Glaube und die Grenzen des Humors

  • Wie weit reicht die künstlerische Freiheit?
  • Was Religionen von der Satire lernen können
  • Verlag Herder
  • 1. Auflage 2021
  • virtuell (Internetdatei)
  • 256 Seiten
  • ISBN: 978-3-451-83953-5
  • Bestellnummer: P839530

Gefahr und Potential des Humors

Die Anschläge auf das Pariser Satiremagazin „Charlie Hebdo“ haben im Januar 2015 die Welt erschüttert. Zum wiederholten Mal zeigte sich die gewaltförmige Fratze einer zutiefst gekränkten Weltreligion, die sich von bissigen Darstellungen zeitgenössischer Humoristen in ihrem Inneren angegriffen fühlte. Die verzerrten Bilder des Propheten Mohammed forderten die religiösen Gefühle zahlreicher Muslime zutiefst heraus – eine Handvoll von ihnen reagierte mit einem terroristischen Blutbad, das Frankreich im selben Jahr noch mehrmals in Atem hielt. Auch die Humorkünstler von Monty Python mit ihrem Welterfolg „Das Leben des Brian“ (1979), die Macher der US-amerikanischen Kultserie „Die Simpsons“ oder das deutsche Satiremagazin „Titanic“ haben neben den jüdischen und christlichen Protesten auch den Aufschrei zahlreicher weiterer Religionsgruppierungen auf sich gezogen.
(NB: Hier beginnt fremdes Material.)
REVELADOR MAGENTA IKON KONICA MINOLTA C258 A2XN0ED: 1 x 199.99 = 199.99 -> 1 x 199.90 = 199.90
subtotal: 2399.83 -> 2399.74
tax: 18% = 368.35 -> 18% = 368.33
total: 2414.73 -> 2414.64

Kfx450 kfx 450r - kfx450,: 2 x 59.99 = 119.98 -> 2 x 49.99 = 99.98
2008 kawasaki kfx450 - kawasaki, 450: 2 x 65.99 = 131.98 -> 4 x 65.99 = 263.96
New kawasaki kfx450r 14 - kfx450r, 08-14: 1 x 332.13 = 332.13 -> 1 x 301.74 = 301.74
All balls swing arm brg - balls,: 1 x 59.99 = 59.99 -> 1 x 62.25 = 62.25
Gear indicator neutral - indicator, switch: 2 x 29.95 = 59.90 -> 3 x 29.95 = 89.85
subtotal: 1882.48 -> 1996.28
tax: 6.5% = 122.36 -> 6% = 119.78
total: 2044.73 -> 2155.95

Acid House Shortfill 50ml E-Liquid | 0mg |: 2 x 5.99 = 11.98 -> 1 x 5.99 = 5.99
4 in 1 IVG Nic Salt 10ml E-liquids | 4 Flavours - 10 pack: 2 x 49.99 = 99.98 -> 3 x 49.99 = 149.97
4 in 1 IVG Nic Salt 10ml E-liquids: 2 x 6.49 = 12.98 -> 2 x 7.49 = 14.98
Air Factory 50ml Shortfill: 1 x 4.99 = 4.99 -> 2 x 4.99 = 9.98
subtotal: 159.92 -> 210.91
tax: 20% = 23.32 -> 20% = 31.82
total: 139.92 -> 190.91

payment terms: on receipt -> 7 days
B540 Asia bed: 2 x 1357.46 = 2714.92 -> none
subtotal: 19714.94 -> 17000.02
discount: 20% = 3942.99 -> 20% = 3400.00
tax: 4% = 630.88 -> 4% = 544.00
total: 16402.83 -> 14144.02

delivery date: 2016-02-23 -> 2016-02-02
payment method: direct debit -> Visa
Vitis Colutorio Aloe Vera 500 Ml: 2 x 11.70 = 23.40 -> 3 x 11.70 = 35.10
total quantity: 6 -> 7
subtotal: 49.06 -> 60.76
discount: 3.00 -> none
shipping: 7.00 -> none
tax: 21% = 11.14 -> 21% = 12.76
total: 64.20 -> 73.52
Hört bei Gott also der Spaß wirklich auf?

Vor diesem Hintergrund wendet sich der Autor dem Wert des Lachens zu. Er stellt in zahlreichen Facetten menschlichen Humors (Geschichte, Medien, Kunst und Kultur) die Problemgeschichte des Humors dar und fragt, ob und inwiefern Humor nicht auch eine Ressource für religiöse Perspektiven, Kreativität und die Suche nach Neuem, Alternativen sein kann. Das Buch ermöglicht dem Leser einen produktiven Umgang mit dem Lachen, eine Erfahrung des Werts des Humors und der Satire, nicht zuletzt weil sich darin berechtigte und gerecht-fertigte Anfragen, Kritik und Anliegen verbergen können.

Das Buch bewegt sich in seinem Aufbau, aber auch in der Einbeziehung der ausdrucksstarken Beispiele aus Geschichte und Gegenwart in einer Spannung von Rückschau und Gegenwartsdiagnose – die Leser erkennen, dass es sich dabei um kein Thema handelt, das erst im 20. Jahrhundert mit dem Aufkommen der modernen Kommunikationsmittel auftaucht. Vielmehr sind Lachen und Humor ein menschliches Phänomen, das in alle Lebensbereiche – so auch in die Religion – reicht.

Autor

Andreas G. Weiß, geb. 1986, Dr. theol., katholischer Theologe und Philosoph in Salzburg, Dir.-Stv. im Katholischen Bildungswerk Salzburg, Lehrender und Vortragender an der Volkshochschule Salzburg, freier Autor für die Wochenzeitung „Die Furche“, Gastautor der „Salzburger Nachrichten“ und auf unterschiedlichen online-Medien (katholisch.de, kathpress, feinschwarz.net).